I don't necessarily recommend this for another climate area but to answer your question; i make the splits the same time i am in the hive to pull the honey super(s). Being lazy i try to take the second deep with all the bees and make sure i get a couple of brood frames w/o the queen, especially the youngest frame of eggs/brood. Let em raise their own queen and overwinter in singles, feed em 1-2 gallons of syrup and walk away, no mite treatment. Lost one by Dec, probably robbed out, 3 more by mid-Feb, none since. Feeding now and temps are 38-68 here and i have had to put a second deep on half a dozen, the other 20 have 5-7 frames covered, all are queenright.
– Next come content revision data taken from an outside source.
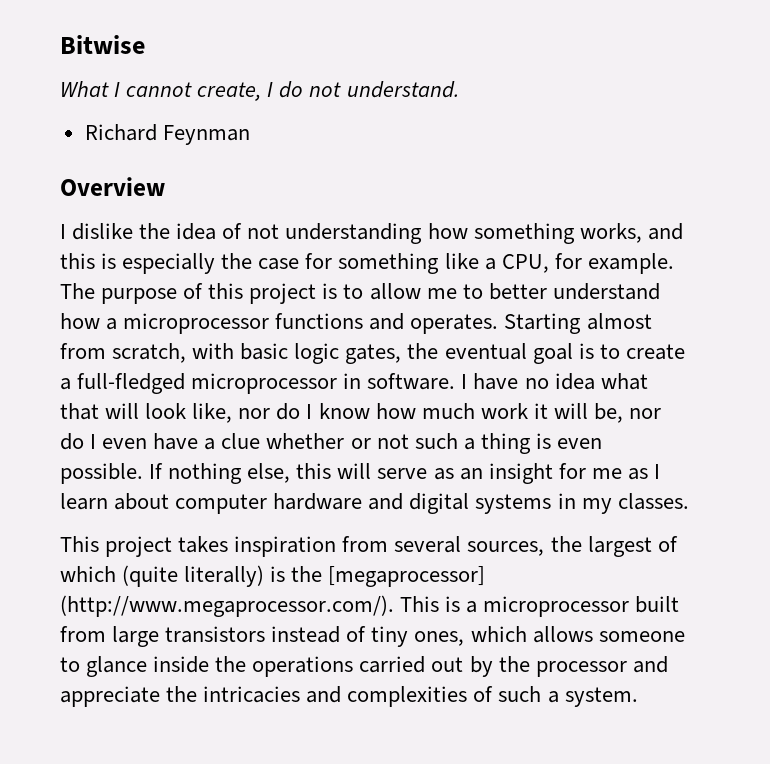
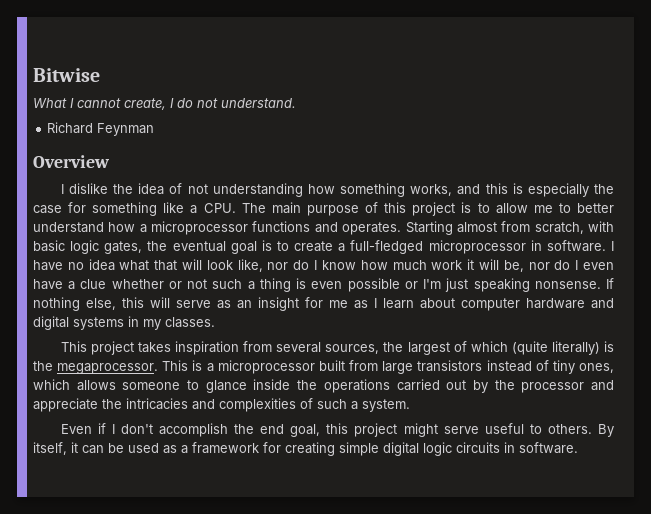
[501,253,674,274] [60,283,95,299] CPU, for example. The -> [203,202,301,214] CPU. The main
[60,463,143,484] possible. -> [347,278,601,292] possible or I'm just speaking nonsense.
[328,566,486,587] [60,595,394,617] [megaprocessor] (http://www.megaprocessor.com/). -> [57,363,159,374] megaprocessor.
(638, 697) none -> [60,423,614,437] [33,442,578,456] // Even if I don't accomplish the end goal, this project might serve useful to others. By itself, it can be used as a framework for creating simple digital logic circuits in software.

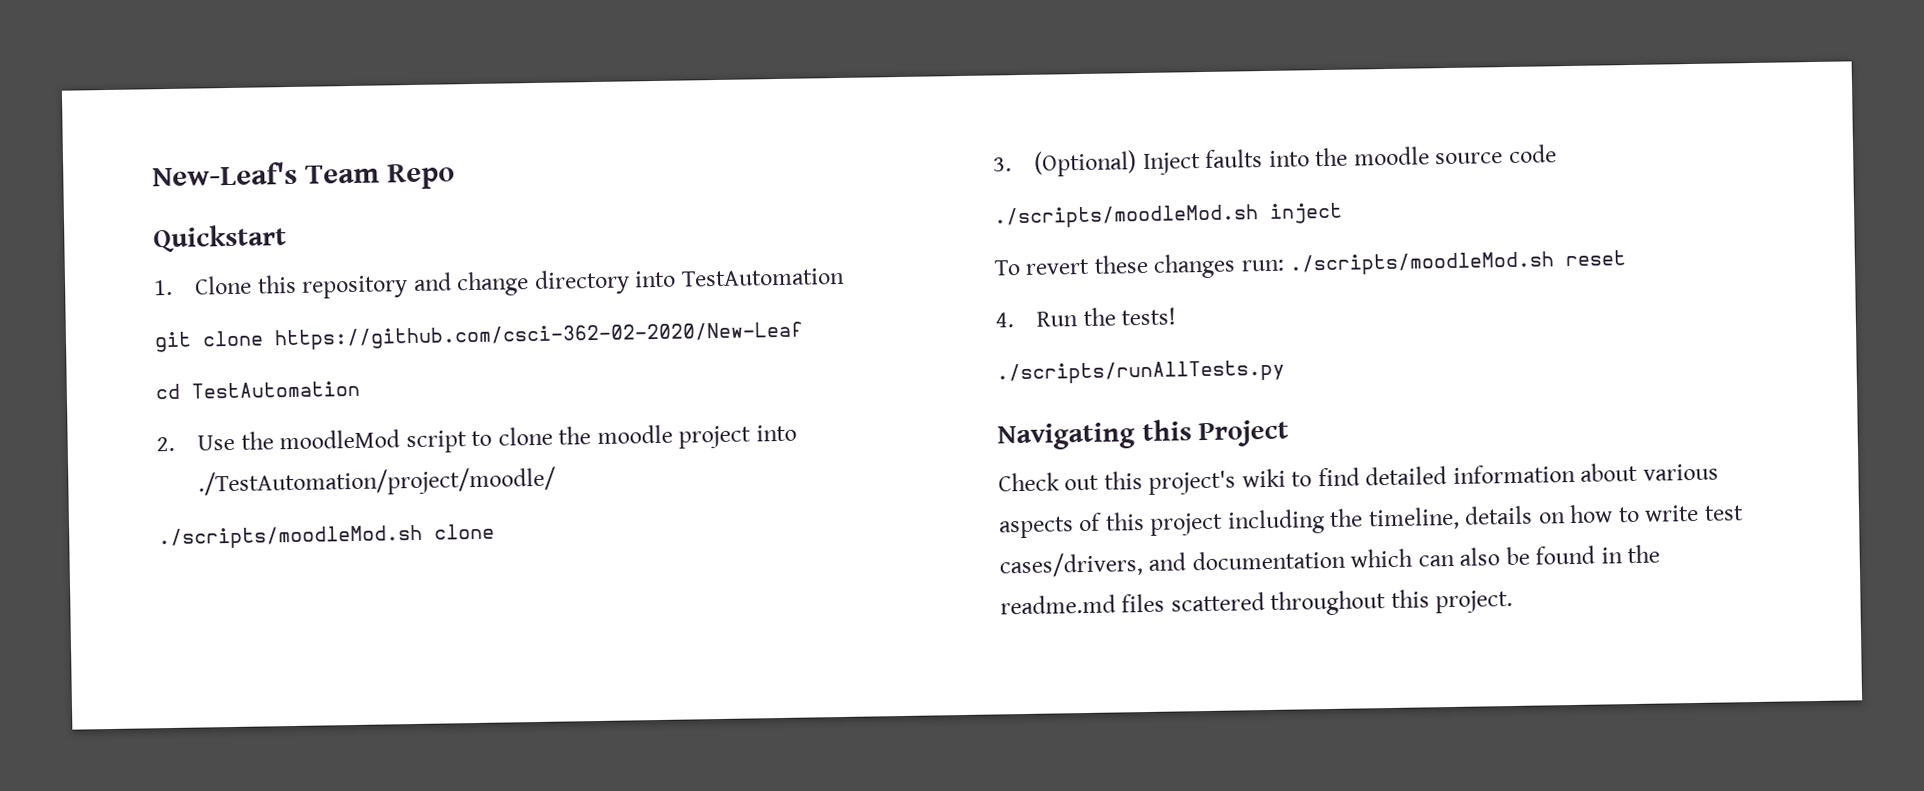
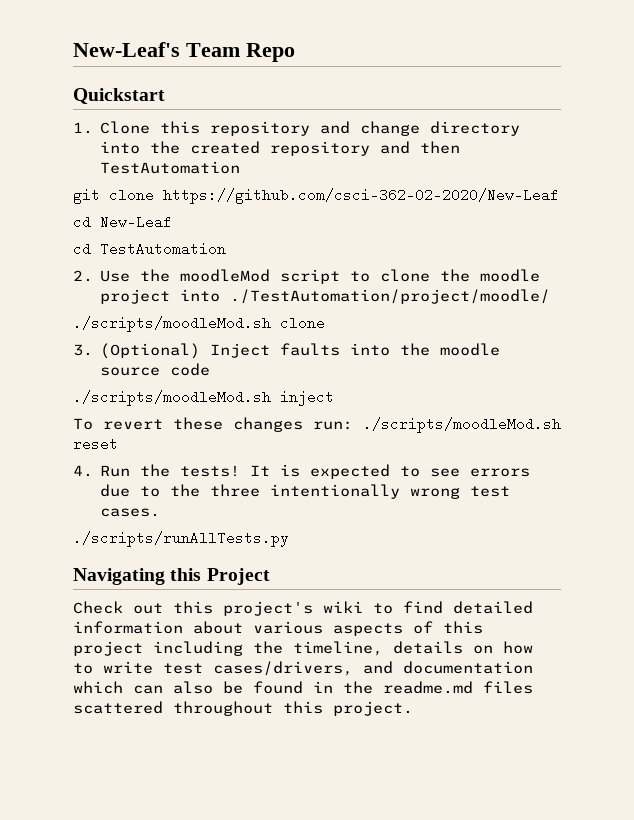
(677, 279) none -> [150,141,461,156] the created repository and then
(804, 336) none -> [73,215,172,229] // cd New-Leaf
(1177, 316) none -> [250,464,531,479] [100,484,511,499] [100,508,161,517] It is expected to see errors due to the three intentionally wrong test cases.

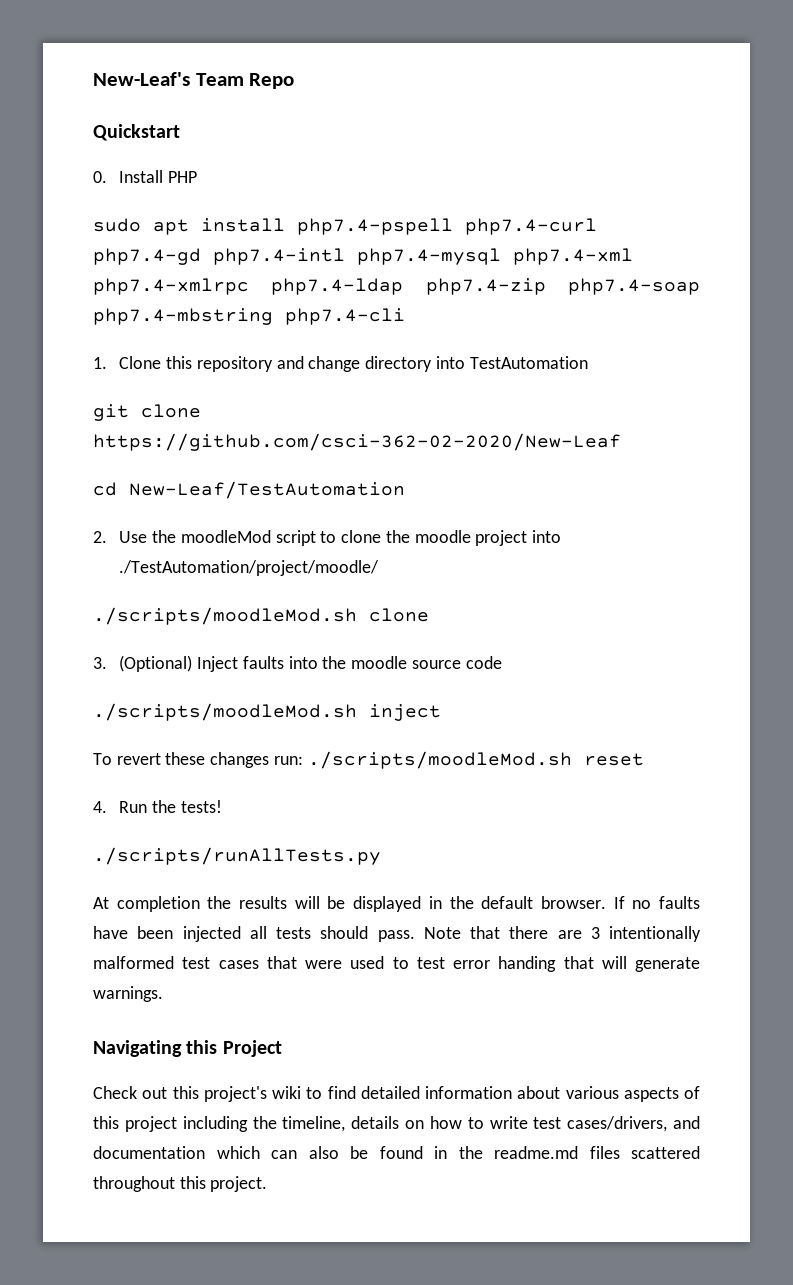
(165, 96) none -> [93,170,198,183] [93,218,597,235] [93,248,633,265] [93,278,700,295] [93,308,405,325] // 0. Install PHP // sudo apt install php7.4-pspell php7.4-curl php7.4-gd php7.4-intl php7.4-mysql php7.4-xml php7.4-xmlrpc php7.4-ldap php7.4-zip php7.4-soap php7.4-mbstring php7.4-cli
[150,141,461,156] the created repository and then -> (465, 362) none
[100,215,172,229] [73,242,226,256] New-Leaf // cd TestAutomation -> [129,481,405,499] New-Leaf/TestAutomation
[250,464,531,479] [100,484,511,499] [100,508,161,517] [73,531,289,547] It is expected to see errors due to the three intentionally wrong test cases. // ./scripts/runAllTests.py -> [93,847,381,865] [93,896,701,912] [93,926,701,942] [93,956,700,972] [93,986,163,1002] // ./scripts/runAllTests.py // At completion the results will be displayed in the default browser. If no faults have been injected all tests should pass. Note that there are 3 intentionally malformed test cases that were used to test error handing that will generate warnings.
Treatment next week, expect all to be strong by early soybeans June 15. If i decide to feed more i will pull some brood frames in May and make splits with 7 frames of brood.


----------



## swarm_trapper (Jun 19, 2003)

jim how are you requeening every spring?


----------



## jim lyon (Feb 19, 2006)

ST we find her and usually kill her though we are thinking of caging the better ones and reusing them as needed in those that don't "catch". In the past we have rebuilt and re celled those that miss but haven't had consistent success with this.


----------



## sqkcrk (Dec 10, 2005)

I don't requeen twice a year. I don't requeen at all. Unless someone wants to call the splitting I do, to replace deadouts, requeening.

I have heard, and I believe it was Dave Miksa who said it, that a colony will supercede every so often. Meaning requeening naturally occurs during the year.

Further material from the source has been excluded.